Because “Metropolitan” was the first film for Farina, Eigeman and Nichols, they inevitably found themselves cast in similar roles. Eigeman would go on to play sarcastic, hyper-articulate misanthropes in Noah Baumbach’s “Kicking and Screaming” and “Mr. Jealousy,” and even did commercials in a variation on that persona. Eigeman and Nichols also reunited for “Barcelona,” Stillman’s next film. Did they feel typecast?
Eigeman: Of course. No doubt, right? You could view that as a bad thing or you could view that as a good thing. You can’t really fight it, so there’s no reason to be cranky about it. If the first time anybody sees you you’re cracking wise like the demon child of F. Scott Fitzgerald and Noel Coward, don’t be surprised if that’s what people think you are. It was a real blessing because it got me to work with directors who were incredibly verbal writers, like Noah Baumbach and Amy Sherman-Palladino, on “Gilmore Girls.” That’s what I gravitate towards anyway. Nothing’s harder for me than to act in a badly written thing.
Farina: I was getting offers similar to Audrey. That’s what happens in Hollywood. Until you get the opportunity to prove yourself otherwise, you’re offered characters that are similar to the one you did before. I did a few theater roles and the characters I was offered were pretty much shy and meek. It would have been fun to play somebody the polar opposite of me. I have it in me. I’ve been a waitress.

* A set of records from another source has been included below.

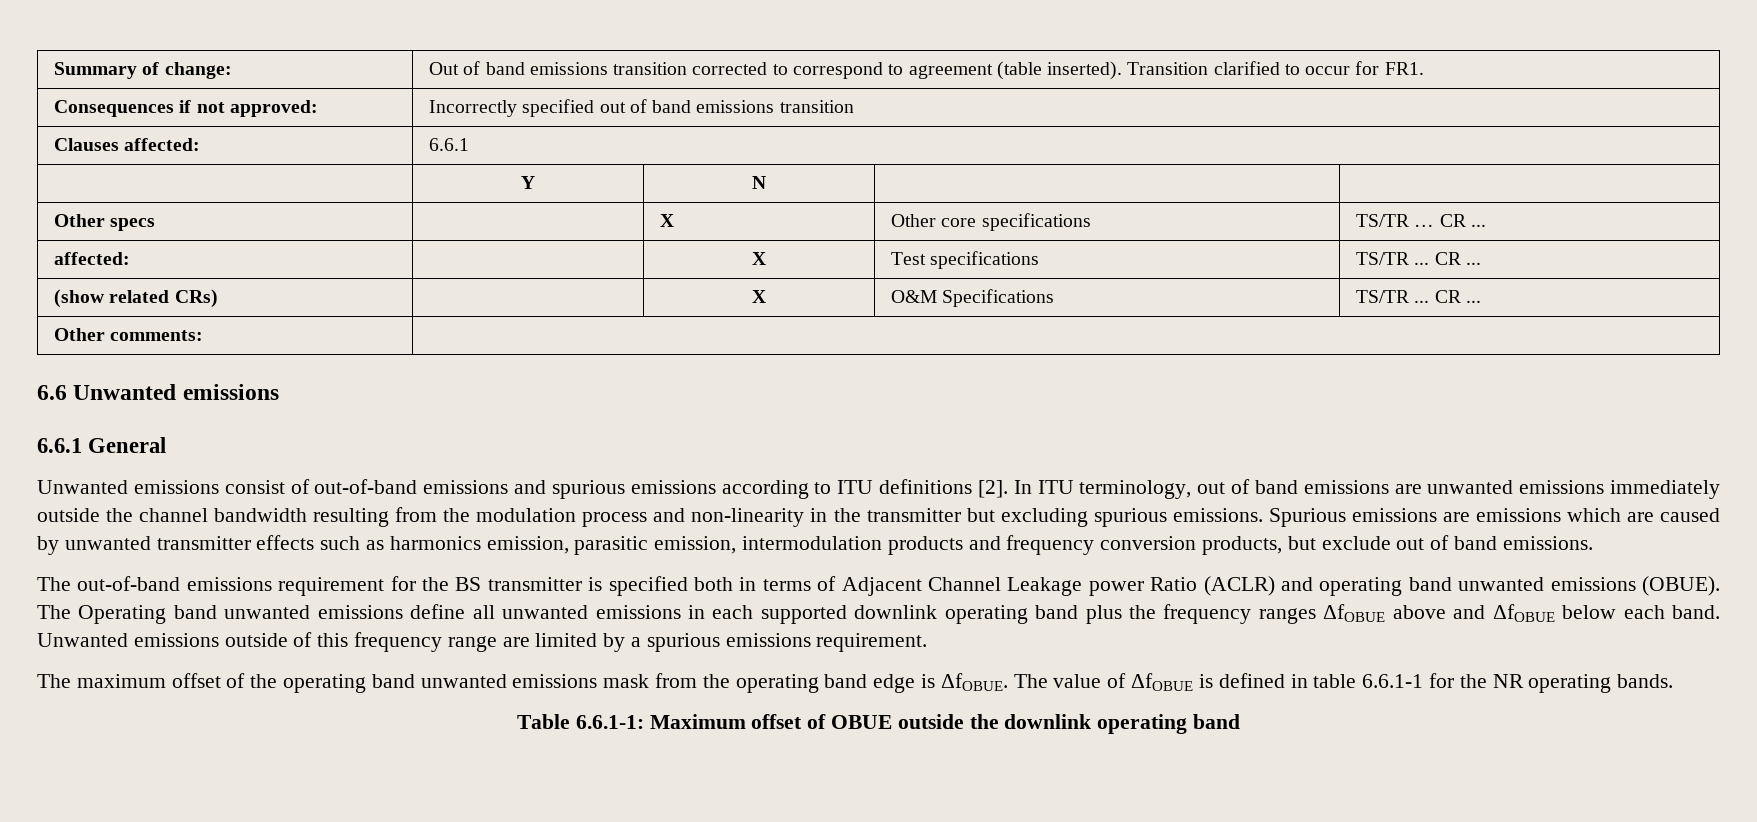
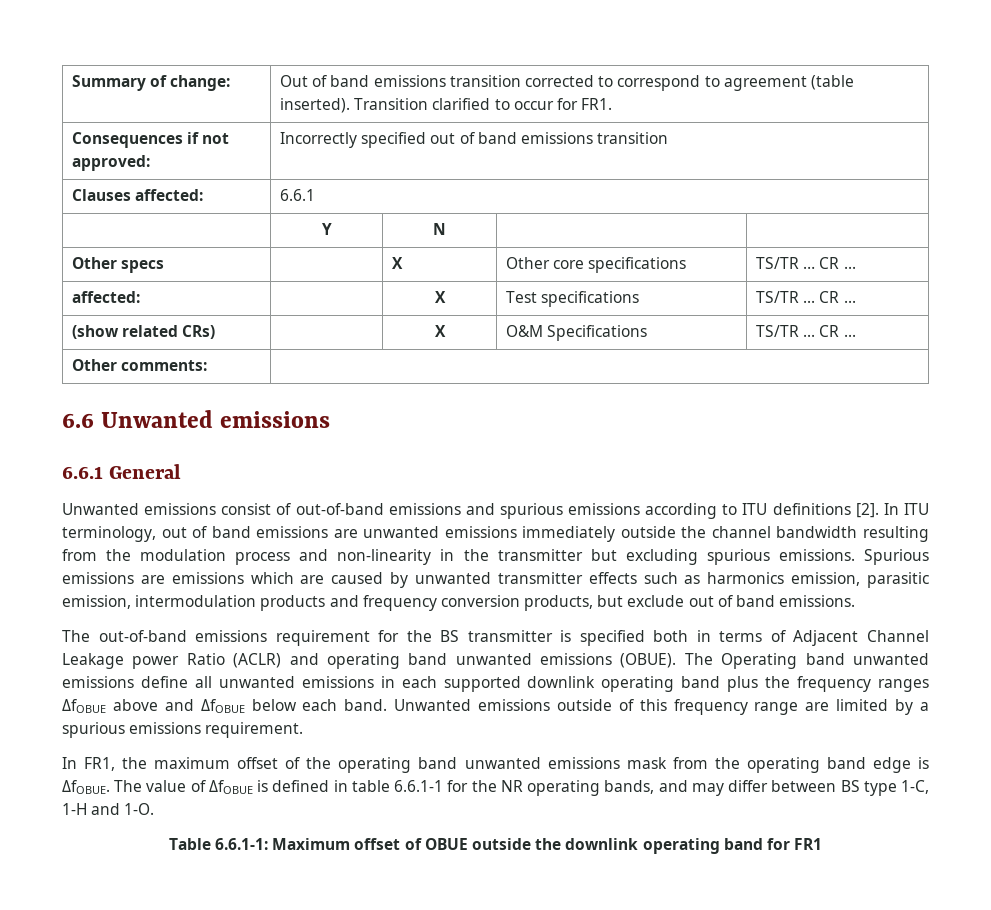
- The maximum offset of the operating band unwanted emissions mask from the operating band edge is ΔfOBUE.
+ In FR1, the maximum offset of the operating band unwanted emissions mask from the operating band edge is ΔfOBUE.
- The value of ΔfOBUE is defined in table 6.6.1-1 for the NR operating bands.
+ The value of ΔfOBUE is defined in table 6.6.1-1 for the NR operating bands, and may differ between BS type 1-C, 1-H and 1-O.
- Table 6.6.1-1: Maximum offset of OBUE outside the downlink operating band
+ Table 6.6.1-1: Maximum offset of OBUE outside the downlink operating band for FR1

Nichols: I think we were all playing parts of Whit. All of us were playing a different facet of Whit’s personality. He’s not mono; he’s multifaceted. He’s not as easy to read as you may think. He has diverse feelings and thoughts. Whit had talked a long time ago about doing a Western. I don’t know what happened to it. It may have fallen through the cracks. I would pay money to see a Western by Whit Stilman, with Chris and me in it. Sometimes I would like him to branch out. I don’t think he’s ever going to change his writing style, just as Woody Allen doesn’t change his writing style too much. But I want him to tackle different types of characters with his same sense of comedy. His sense of comedy is very serious.
Afterwards Farina had a couple roles, including a small part in Martin Scorsese’s “The Age of Innocence” — again, a high society movie. She wound up working for New York’s department of education and recently acquired a degree in School Psychology.

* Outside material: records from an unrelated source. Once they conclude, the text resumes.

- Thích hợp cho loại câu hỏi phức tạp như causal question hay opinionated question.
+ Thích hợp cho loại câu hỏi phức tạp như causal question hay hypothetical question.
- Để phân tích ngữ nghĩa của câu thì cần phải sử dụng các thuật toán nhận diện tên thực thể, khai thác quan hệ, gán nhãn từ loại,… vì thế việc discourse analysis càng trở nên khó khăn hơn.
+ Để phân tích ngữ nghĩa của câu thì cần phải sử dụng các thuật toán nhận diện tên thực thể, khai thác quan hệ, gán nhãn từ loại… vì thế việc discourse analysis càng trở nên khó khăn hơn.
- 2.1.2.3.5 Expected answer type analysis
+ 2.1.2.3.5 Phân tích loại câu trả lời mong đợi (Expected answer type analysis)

Farina: There was a time when I felt I was getting a little long in the tooth to be working as an actress. Those roles disappear, as you get older. I think that’s changing now. That’s encouraging. Despite the fact that I had to explore other options, I think actors are born. Once you’re an actor it’s in your heart and it’s not something easily forgotten. In my heart I’m still an actor. I miss it, to be quit honest. If an opportunity materialized I would take it.
Nichols: We were doing a photoshoot for Vanity Fair, and we almost fell back into our characters from the movie — those relationships. We were all sitting around The Players club in Gramercy Park in tuxes and fancy dresses, talking almost the exact same way we did 25 years ago. Chris and I were worried — “Do we really want to go back to the well of ‘Metropolitan’ one more time?” I don’t see it that way. I’m proud of the work and happy it’s getting recognized.